March 3rd marked 100 years since the suffragists marched on Washington to give women the right to vote, a struggle lasting more than a 100 years. In 1981 Congress created the first week in March Women’s History Week and in 1987 it was expanded to Women’s History Month. I have some mixed feelings on whether we should even have to have a month dedicated to something so obvious, but since history hasn’t traditionally been very kind to the memory of women and their roles in the past, perhaps it makes up for it a little by specifically calling our attention to it.
The theme for this year’s celebration is “Women Inspiring Innovation Through Imagination: Women in Science, Technology, Engineering and Mathematics.” With that in mind let’s take a look at some of the things women have invented to make life a little easier.
The Circular Saw – in the late 18th century a Massachusetts Shaker community member Tabitha Babbitt saw a way to improve the way wood was being sawed. She noticed that the two person saws used at the time were wasting energy each time it was pulled back, only the forward motion actually cut the wood. She created a prototype of the circular saw, attached it to her spinning wheel and every motion of the saw produced results. It soon became widely used in the saw mills.
The Chocolate Chip Cookie – Ruth Wakefield had worked as a dietician and food lecturer before buying an old toll house outside of Boston. Traditionally, toll houses were places weary travelers paid their tolls, grabbed a quick bite and fed their horses. Wakefield converted the toll house into an inn and restaurant. One day in 1930, Wakefield was baking up a batch of Butter Drop Do cookies for her guests. The recipe called for melted chocolate, but Wakefield had run out of baker’s chocolate. She took a Nestles chocolate bar, crumbled it into pieces and threw it into the batter expecting it to melt during the baking process. It held its shape and thus the chocolate chip cookie was born. Nestles noticed that sales of its chocolate bars were jumping in Mrs. Wakefield’s corner of Massachusetts so they met with her about the cookie, which was fast gaining popularity in the area. And then the rest is herstory as the saying goes. Mrs. Wakefield got free chocolate for life and they have printed her recipe on every bag of semi-sweet chocolate morsels ever since.
The COBOL Computer Language and Compiler - “ When we think about advancements in computers, we tend to think about men like Charles Babbage, Alan Turing and Bill Gates. But Admiral Grace Murray Hopper deserves credit for her role in the computer industry.

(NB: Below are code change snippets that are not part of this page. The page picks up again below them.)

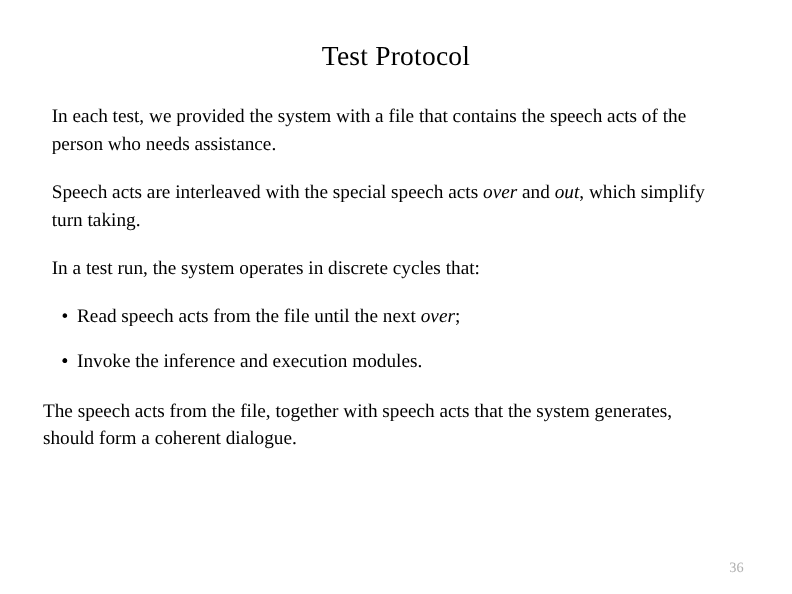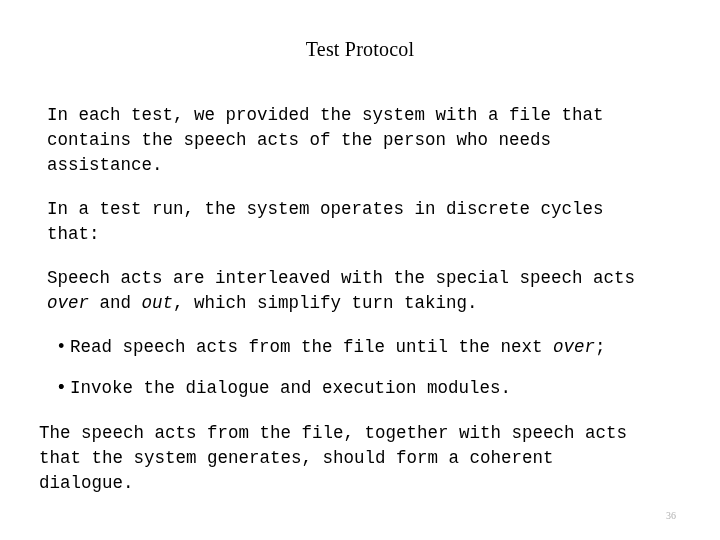--- a/index.html
+++ b/index.html
@@ -20,31 +20,30 @@
     height: 540px;
     background: #ffffff;
     box-sizing: border-box;
   }
   #slide-title {
     position: absolute;
     left: 0;
     top: 38px;
     width: 720px;
     text-align: center;
-    font-size: 20px;
+    font-size: 25px;
     line-height: 1.1;
     letter-spacing: 0.2px;
     color: #000000;
   }
   #body-block {
     position: absolute;
     left: 0;
-    top: 103px;
+    top: 93px;
     width: 720px;
-    font-family: Liberation Mono, monospace;
   }
   .para {
     font-size: 17.5px;
     line-height: 25px;
     color: #000000;
     padding: 0;
     margin: 0;
   }
   .para-indent {
     margin-left: 47px;
@@ -81,45 +80,45 @@
     font-size: 17.5px;
     line-height: 25px;
   }
   .it {
     font-style: italic;
   }
   #page-number {
     position: absolute;
     right: 44px;
     bottom: 18px;
-    font-size: 10px;
+    font-size: 13px;
     line-height: 12px;
     color: #b0b0b0;
     font-family: "Liberation Serif", "DejaVu Serif", serif;
   }
 </style>
 </head>
 <body>
 
 <div id="slide">
 
   <div id="slide-title">Test Protocol</div>
 
   <div id="body-block">
 
     <p class="para para-indent">In each test, we provided the system with a file that contains the speech acts of the person who needs assistance.</p>
 
+    <p class="para para-indent gap-1"><span>Speech acts are interleaved with the special speech acts </span><span class="it">over</span><span> and </span><span class="it">out</span><span>, which simplify turn taking.</span></p>
+
     <p class="para para-indent gap-2">In a test run, the system operates in discrete cycles that:</p>
-
-    <p class="para para-indent gap-1"><span>Speech acts are interleaved with the special speech acts </span><span class="it">over</span><span> and </span><span class="it">out</span><span>, which simplify turn taking.</span></p>
 
     <ul class="bullet-list">
       <li class="bullet-item"><span class="bullet-mark">•</span><span>Read speech acts from the file until the next </span><span class="it">over</span><span>;</span></li>
       <li class="bullet-item"><span class="bullet-mark">•</span></li>
-      <li class="bullet-item"><span class="bullet-mark">•</span><span>Invoke the dialogue and execution modules.</span></li>
+      <li class="bullet-item"><span class="bullet-mark">•</span><span>Invoke the inference and execution modules.</span></li>
     </ul>
 
     <p class="para para-flush gap-3">The speech acts from the file, together with speech acts that the system generates, should form a coherent dialogue.</p>
 
   </div>
 
   <div id="page-number">36</div>
 
 </div>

Admiral Hopper joined the military in 1943 and was stationed at Harvard University, where she worked on IBM's Harvard Mark I computer, the first large-scale computer in the United States. She was the third person to program this computer, and she wrote a manual of operations that lit the path for those that followed her. In the 1950s, Admiral Hopper invented the compiler, which translates English commands into computer code. This device meant that programmers could create code more easily and with fewer errors. Hopper's second compiler, the Flow-Matic, was used to program UNIVAC I and II, which were the first computers available commercially. Admiral Hopper also oversaw the development of the Common Business-Oriented Language (COBOL), one of the first computer programming languages. Admiral Hopper received numerous awards for her work, including the honor of having a U.S. warship named after her.” ….How Stuff Works.
The Square-bottomed Paper Bag – Margaret Knight didn’t invent paper bags, but she did improve their design, such that they had a flat bottom and could hold much more than the previously designed envelope style of bag. In 1870 she created a machine that would cut, fold and glue the square bottoms to the paper bags. Knight had to fight for the patent rights to her machine since Charles Anan stole her designs and tried to patent it before her. She won the battle since she could show all the paperwork and prototypes and was awarded one of more than 20 patents she obtained for her inventions.
The Dishwasher – Invented by Josephine Cochrane who was tired of having her staff break her heirloom dishes.
Windshield Wipers – In 1903 Mary Anderson went on a car trip to New York in a snow storm. Upon her return home she invented and then patented her invention of a squeegee on a stick to clear the snow and dirt off the windshield. Within 10 years her invention was on every car built.
Kevlar – Stephanie Kwolek took a temporary position at DuPont in 1946 to save enough money to go to medical school. She was still there in 1964 when she finished her final designs on a strong resilient polymer which is used in many things, including bulletproof vests. So even though she didn’t make it to med school she still saves lives every day.
Just a few of the things women have invented. Enjoy.